▶ [What the exercise asks]:
Nothing outside the lines below from the one containing "html: <div> <div>" through the one containing "html: <span>Your connections" is to be printed; print those exactly, ends included, and drop the pictures.

▶ [Data records]:
◇ ◇ ◇ ◇ ◇ ◇ ◇
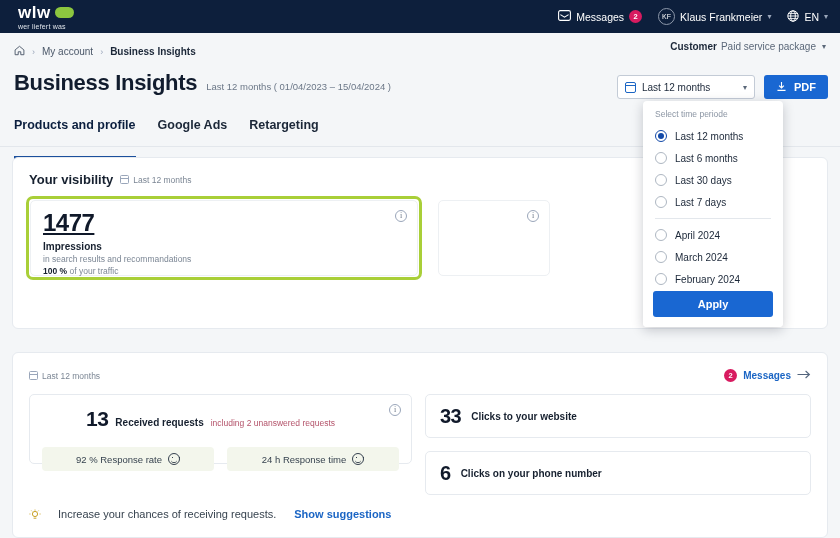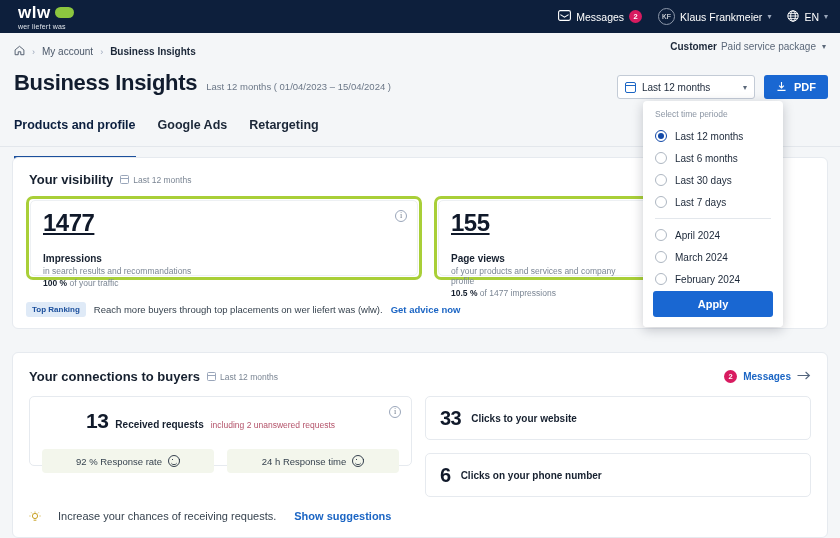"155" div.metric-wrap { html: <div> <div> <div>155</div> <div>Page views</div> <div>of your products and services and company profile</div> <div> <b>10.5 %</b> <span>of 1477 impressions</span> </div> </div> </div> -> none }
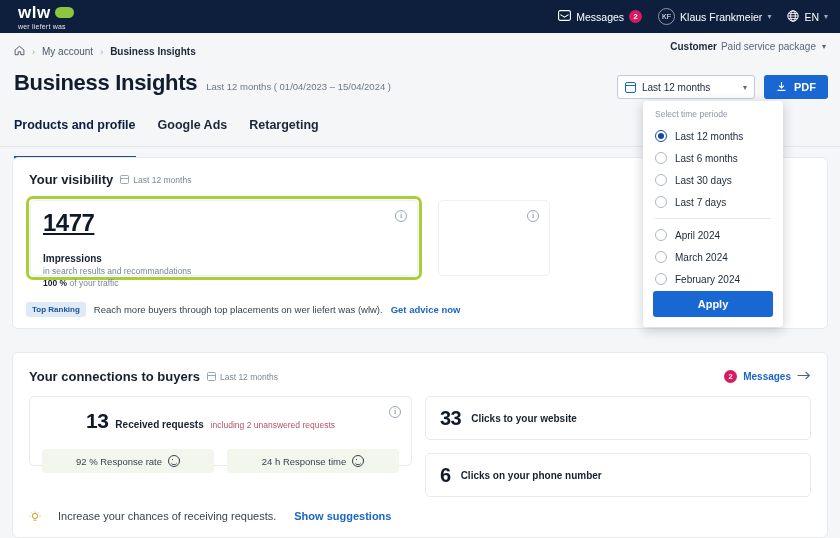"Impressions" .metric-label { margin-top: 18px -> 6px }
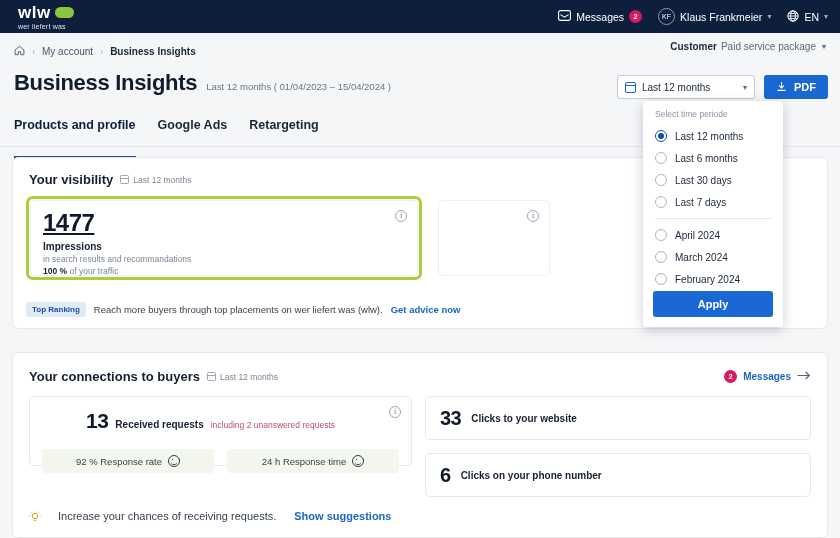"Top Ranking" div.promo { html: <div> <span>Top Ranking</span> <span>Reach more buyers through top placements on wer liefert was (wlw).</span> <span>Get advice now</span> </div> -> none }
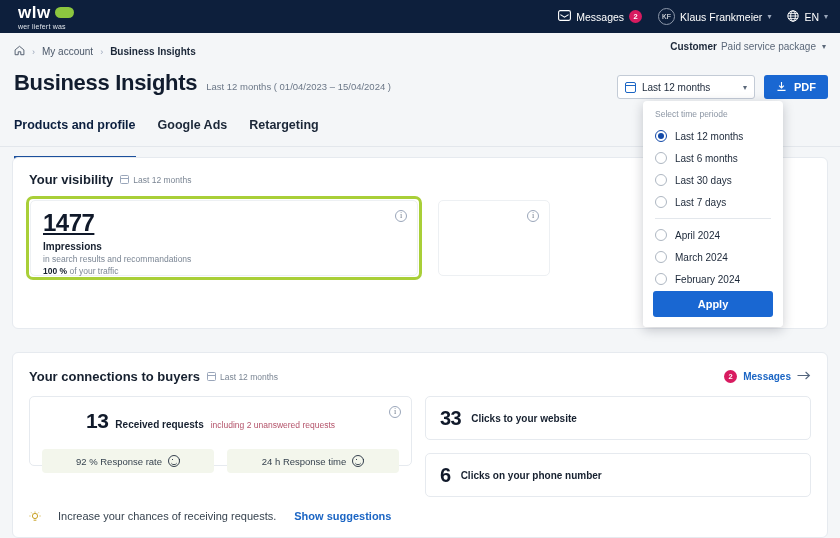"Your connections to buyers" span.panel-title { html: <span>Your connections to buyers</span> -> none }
◇ ◇ ◇ ◇ ◇ ◇ ◇
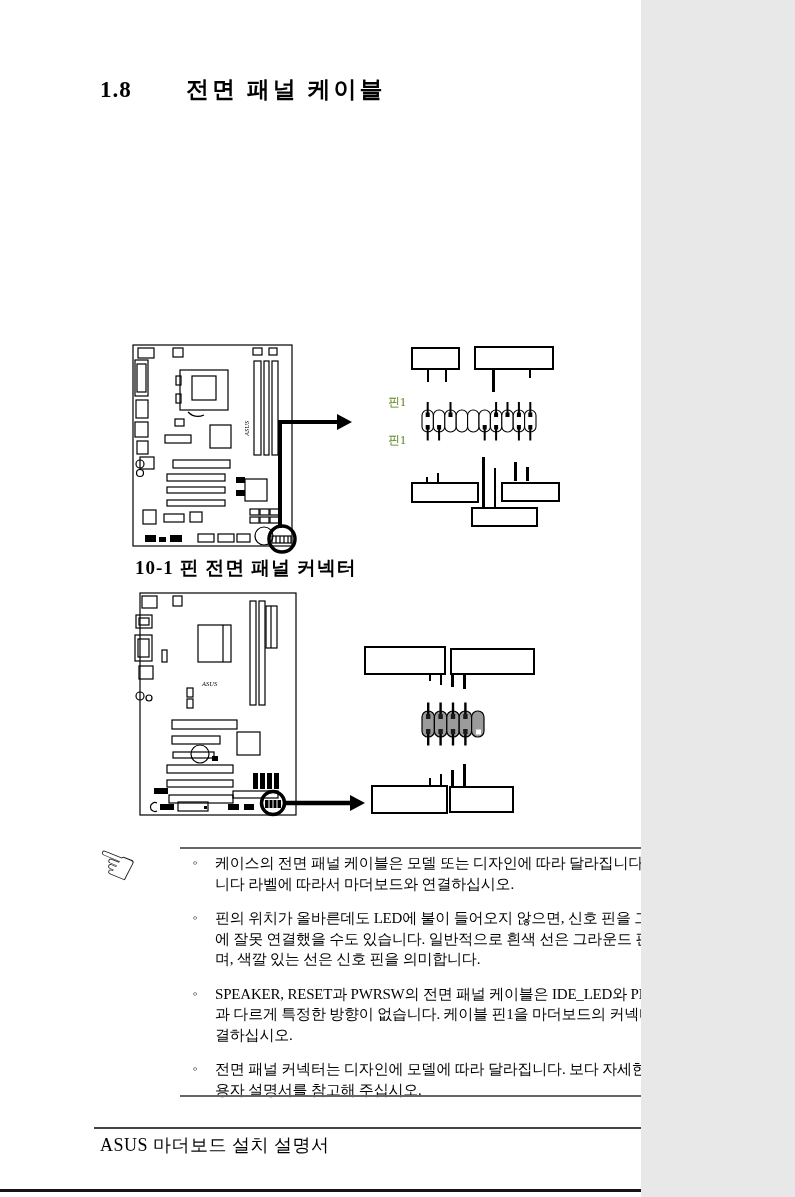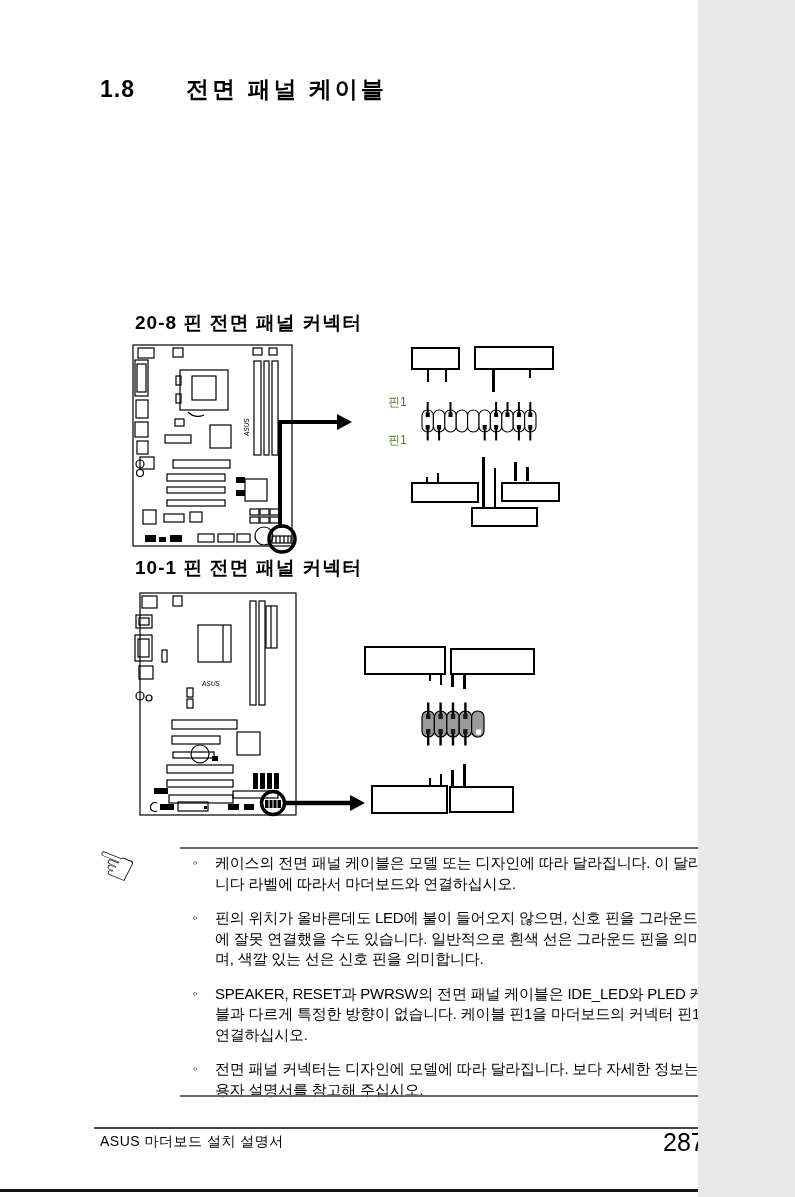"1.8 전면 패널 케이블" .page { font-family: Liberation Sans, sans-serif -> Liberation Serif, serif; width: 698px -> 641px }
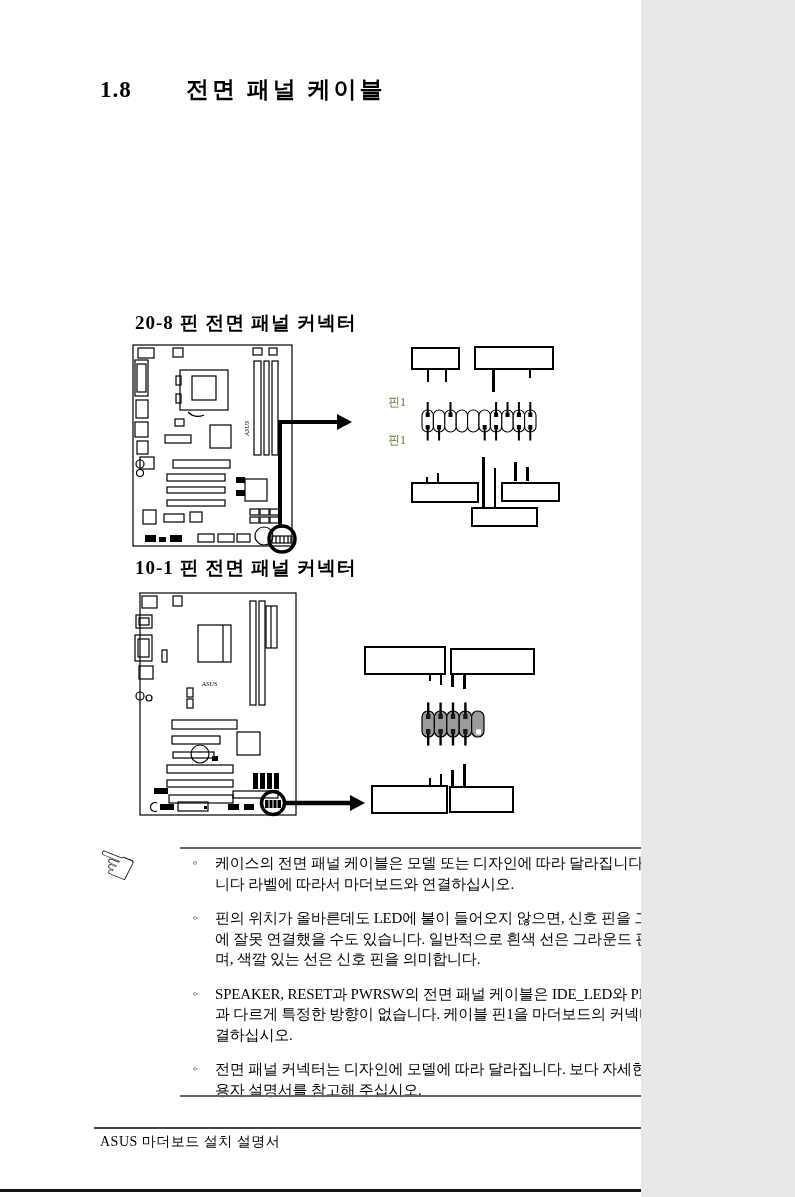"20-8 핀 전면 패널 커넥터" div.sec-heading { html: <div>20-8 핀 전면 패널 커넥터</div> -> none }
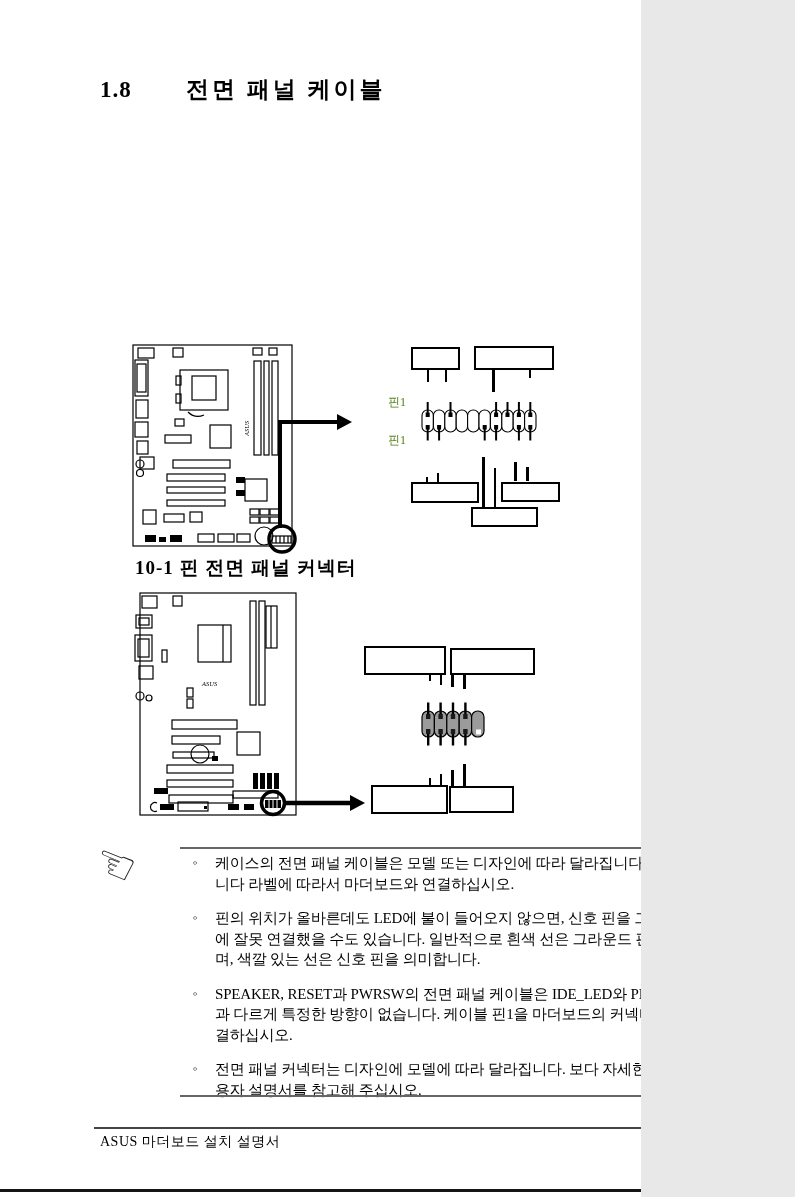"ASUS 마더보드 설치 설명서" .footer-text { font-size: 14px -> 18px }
◇ ◇ ◇ ◇ ◇ ◇ ◇
▶ [Response area]:
"155" div.metric-wrap { html: <div> <div> <div>155</div> <div>Page views</div> <div>of your products and services and company profile</div> <div> <b>10.5 %</b> <span>of 1477 impressions</span> </div> </div> </div> -> none }
"Impressions" .metric-label { margin-top: 18px -> 6px }
"Top Ranking" div.promo { html: <div> <span>Top Ranking</span> <span>Reach more buyers through top placements on wer liefert was (wlw).</span> <span>Get advice now</span> </div> -> none }
"Your connections to buyers" span.panel-title { html: <span>Your connections to buyers</span> -> none }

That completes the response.